*** Opening of DATA PROVIDED ***

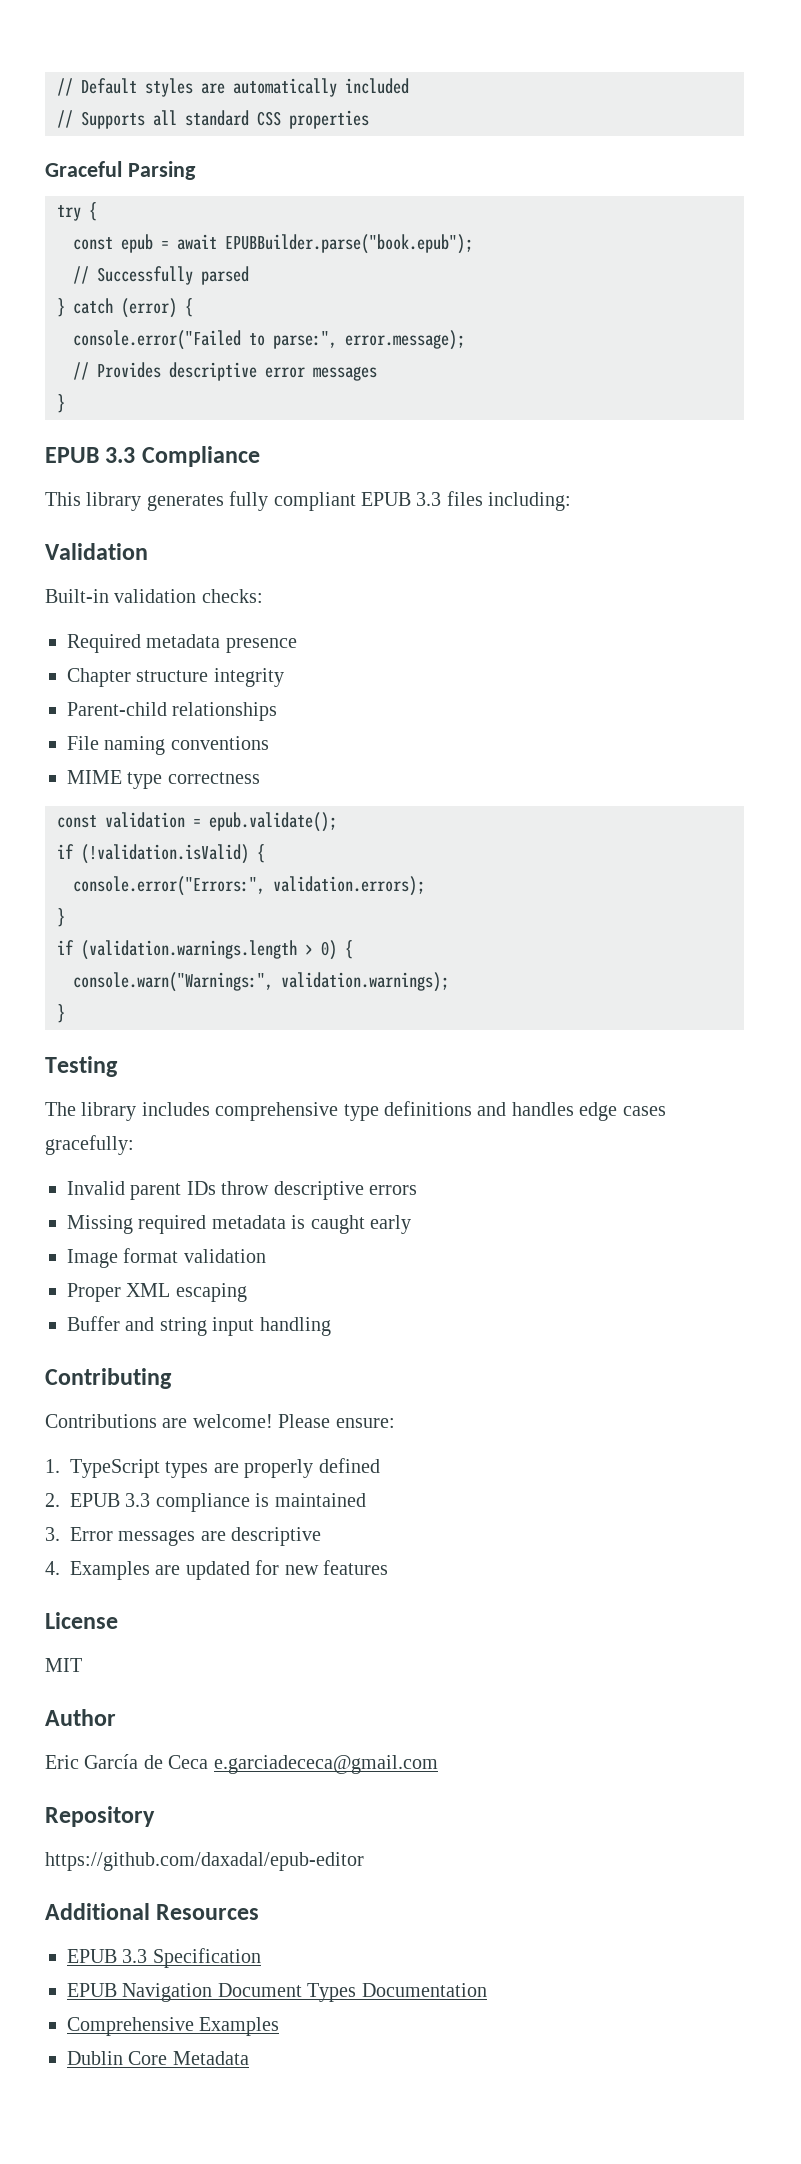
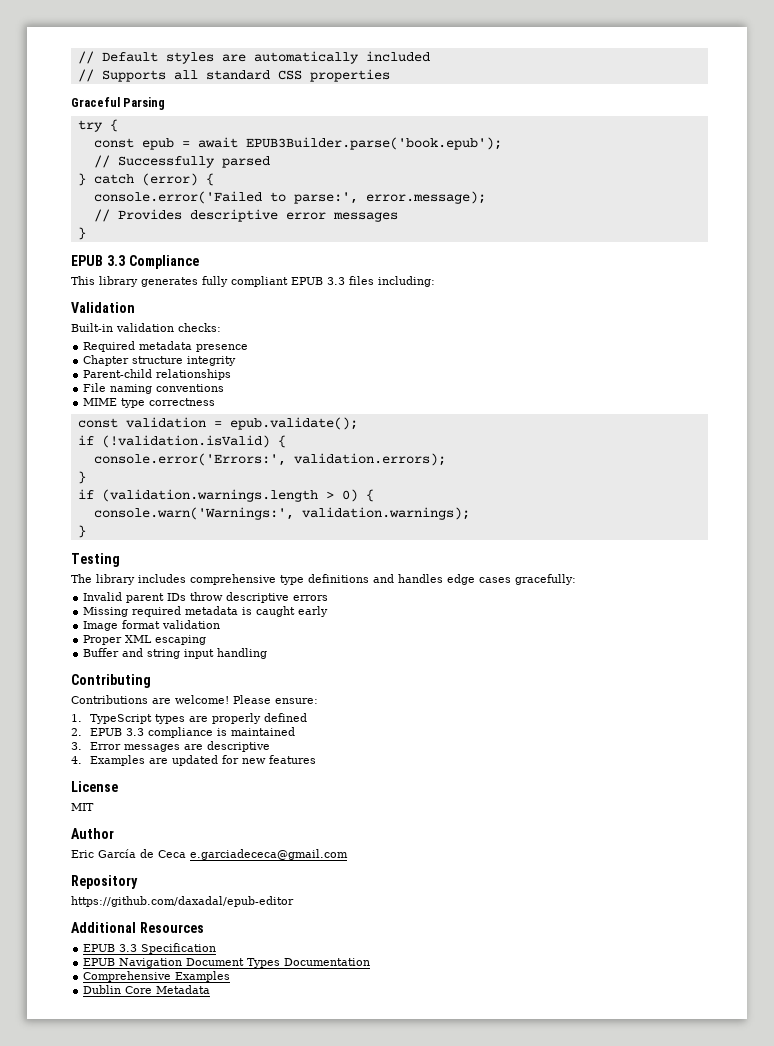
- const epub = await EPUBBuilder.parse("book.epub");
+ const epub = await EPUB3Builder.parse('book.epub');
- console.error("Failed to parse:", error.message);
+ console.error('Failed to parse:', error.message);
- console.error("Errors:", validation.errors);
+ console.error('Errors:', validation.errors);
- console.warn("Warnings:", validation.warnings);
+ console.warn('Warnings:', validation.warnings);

*** Close of DATA PROVIDED ***

▸ **ACTIVITY**: Search the material for the word "Failed" and copy every matching line.

▸ **ANSWER FOR THIS EXERCISE**:
- console.error("Failed to parse:", error.message);
+ console.error('Failed to parse:', error.message);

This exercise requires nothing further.